In this paper, we propose a fusing multi-task convolutional neural network (FMT-CNN) to tackle heterogeneity of detection and re-identification and focus on how the interplay of pedestrian detection and person re-identification affects the overall performance. Person label is one kind of important information that identifies person which will help to improve the accuracy of person re-identification. In a single convolutional neural network, we add person labels into the RPN and produce more suitable features for re-identification task while keeping the accuracy of detection unchanged. To improve the performance of re-identification network, we use the multiple loss and the more suitable features to train re-identification network. Finally, our proposed FMT-CNN achieves 77.15% mAP, 79.83% top-1 accuracy and 90.90% top-5 accuracy on CUHK-SYSU[3], which shows that FMT-CNN can outperform state-of-the-arts in both mAP and top-1 evaluation protocols. Our works can be summarized as the following three aspects.(1) We present an efficient fusing multi-task convolution neural network(FMT-CNN) for person search. (2) We add person labels into region proposal network to tackle heterogeneity of detection and re-identification. (3) We adopt the multiple loss to better train re-identification network.

2 Related Works

Person re-identification

[4][5][6][7] aims to match the query person across camera views, which is sub-task of person search. Existing person re-identification (re-id) methods[6][8][9][10][11] target on designing hand-crafted discriminative features, or learning distance metrics to re-identify the target person. Most of works[12][13][14] focus on employing more effective loss function and classifier to improve performance. Deep learning is very extensive. Some works[15][16][17] also propose person re-identification methods based on deep learning, which design the structure of deep learning network to improve the performance of their methods. Multi-task learning is raised because we focus on a single task, and ignore other information that might help optimize metrics. For re-identification sub-task, works[18][19][20][21] always adopt multi-task learning to train their method, which have all achieved good results. Hence we employ multi-task learning to train our network to improve the accuracy.
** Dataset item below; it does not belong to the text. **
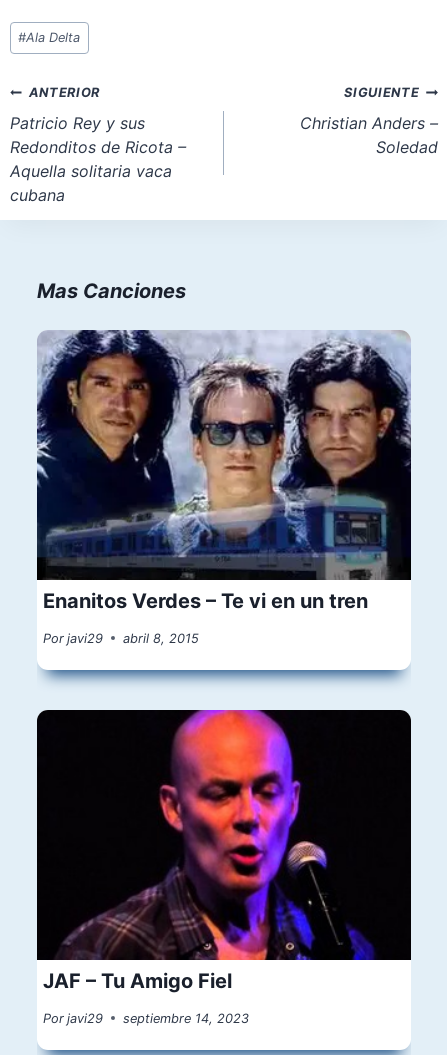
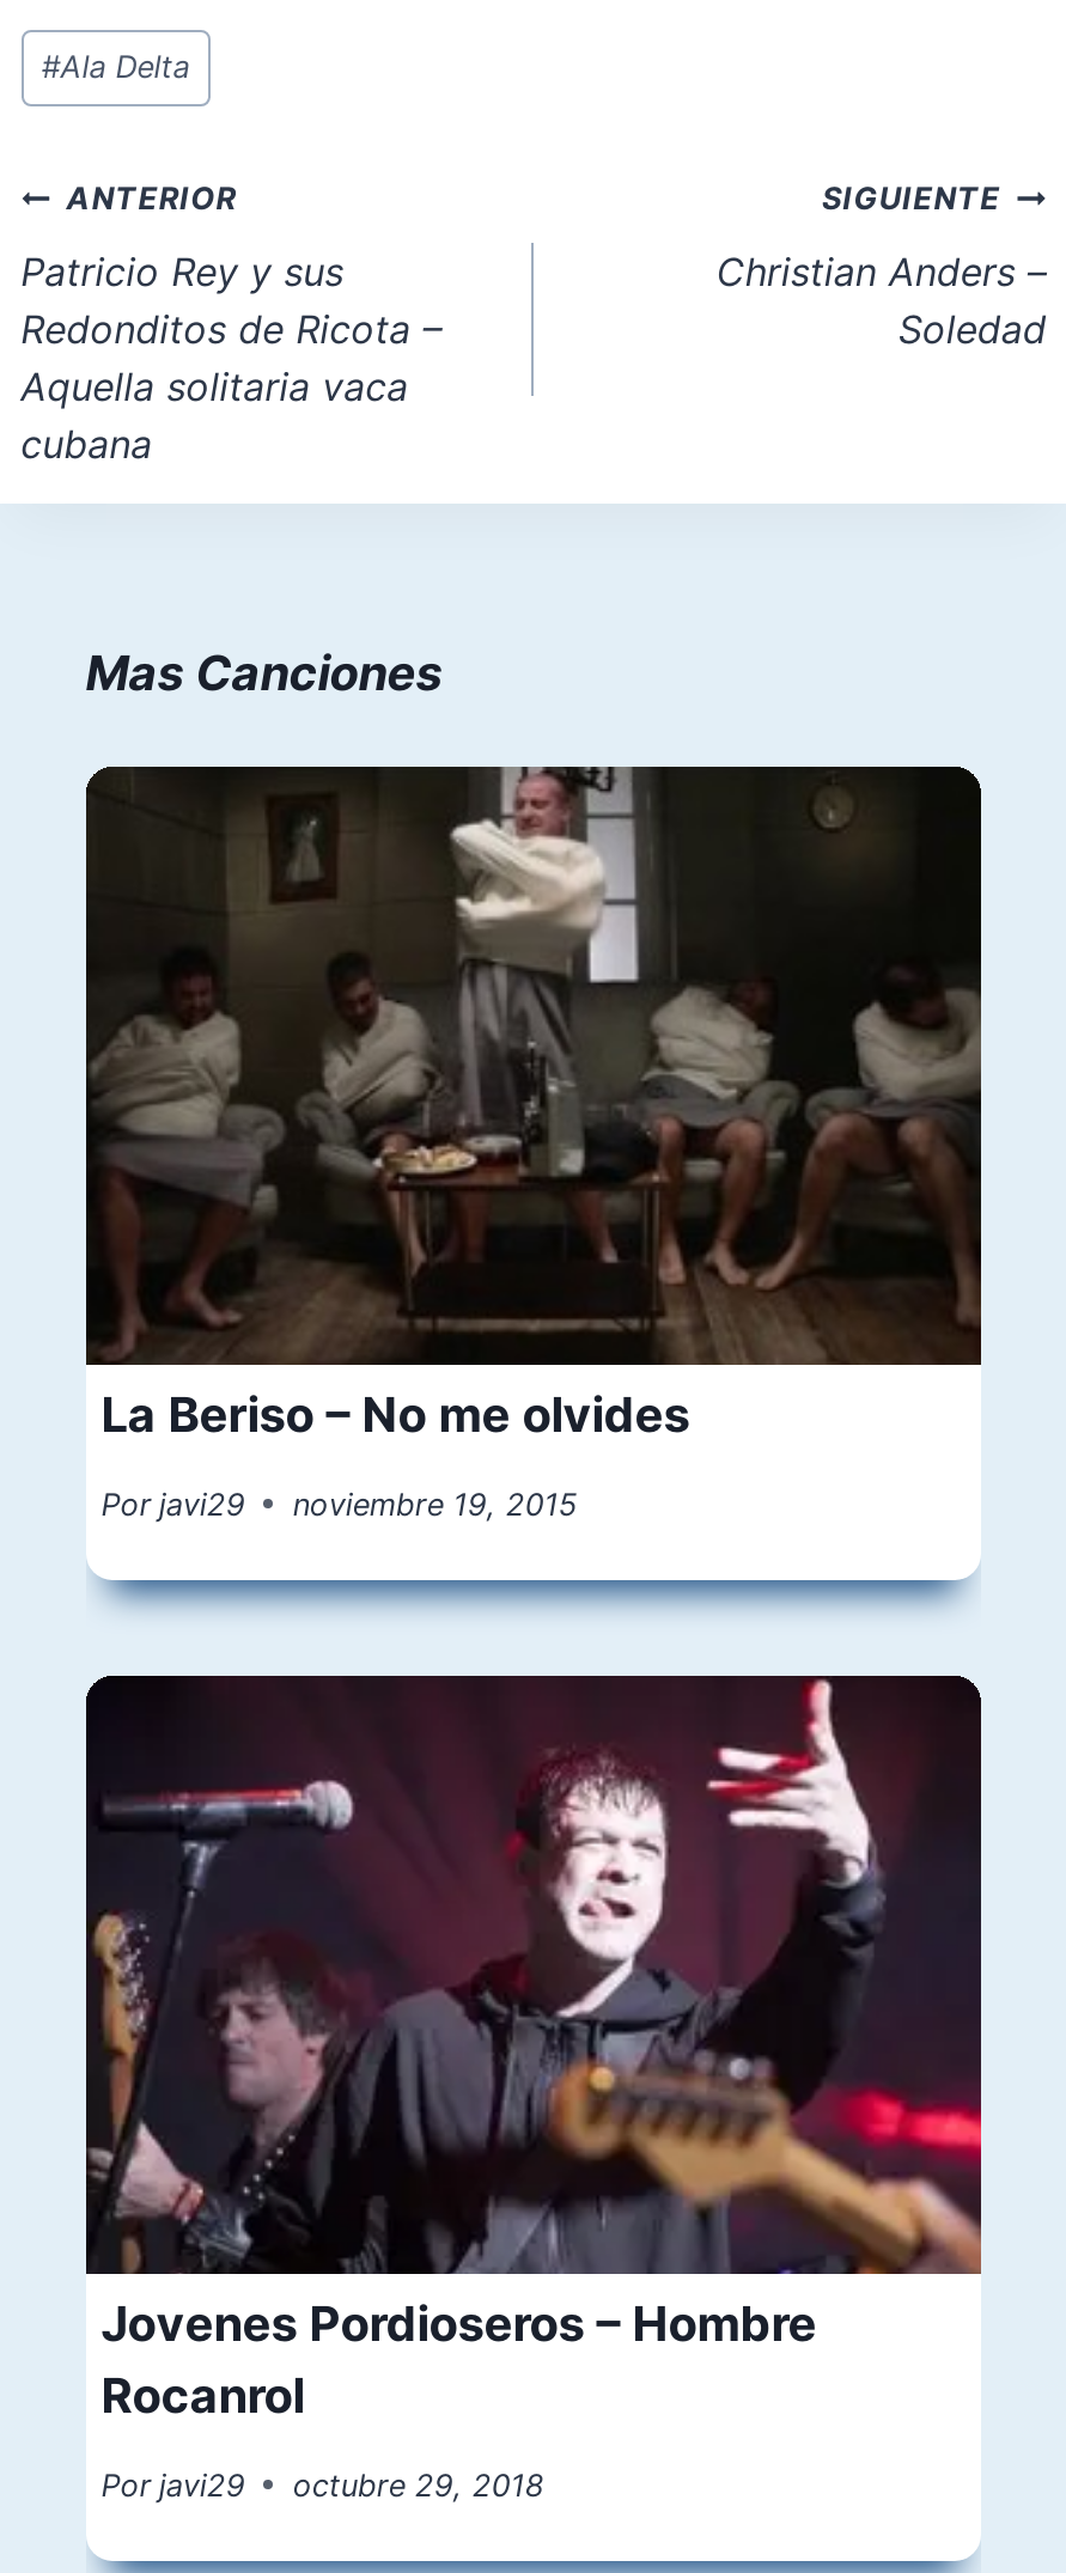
[36,329,411,613] [image] | Enanitos Verdes – Te vi en un tren -> [84,764,983,1444] [image] | La Beriso – No me olvides
[43,631,199,646] Por javi29 abril 8, 2015 -> [101,1486,578,1522] Por javi29 noviembre 19, 2015
[43,709,412,993] [image] | JAF – Tu Amigo Fiel -> [86,1676,983,2425] [image] | Jovenes Pordioseros – Hombre | Rocanrol
[43,1011,249,1026] Por javi29 septiembre 14, 2023 -> [101,2468,544,2504] Por javi29 octubre 29, 2018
Person detection, many works have been made to improve the performance of person detection such as Deformable Part Model (DPM)[22], Aggregated Channel Features (ACF)[23], Checkerboards[24] and etc, which depend on hand-crafted features to detect persons. Recently more works focus on deep learning framework. And then convolution channel features (CCF)[25], Region-CNN (R-CNN)[26] ,Fast R-CNN[27] and Faster R-CNN[28] are proposed , which are deep learning frameworks for object detection and the accuracy of deep learning frameworks are much higher than traditional methods that rely on hand-crafted features. In addition, Faster R-CNN has been employed for person detection.

Recently, [3] proposed an end-to-end deep learning framework for person search to jointly detect and re-identify. Meanwhile, the work built a novel dataset for person search. It used a single convolutional neural network for detecting and re-identifying the target without considering the heterogeneity of two tasks. We employ a fusing multi-task network to jointly detect and identify for person search, which is different from above work[3]. We not only consider the sharing features of the two tasks, but also tackle heterogeneity of detection and re-identification. We add the person labels into RPN to extract the more efficient features.

3 Proposed Approach

In this section, we present the details of our proposed fusing multi-task convolutional neural network for person search(FMT-CNN). The overall of our proposed fusing multi-task convolutional neural network is shown in Fig. 2.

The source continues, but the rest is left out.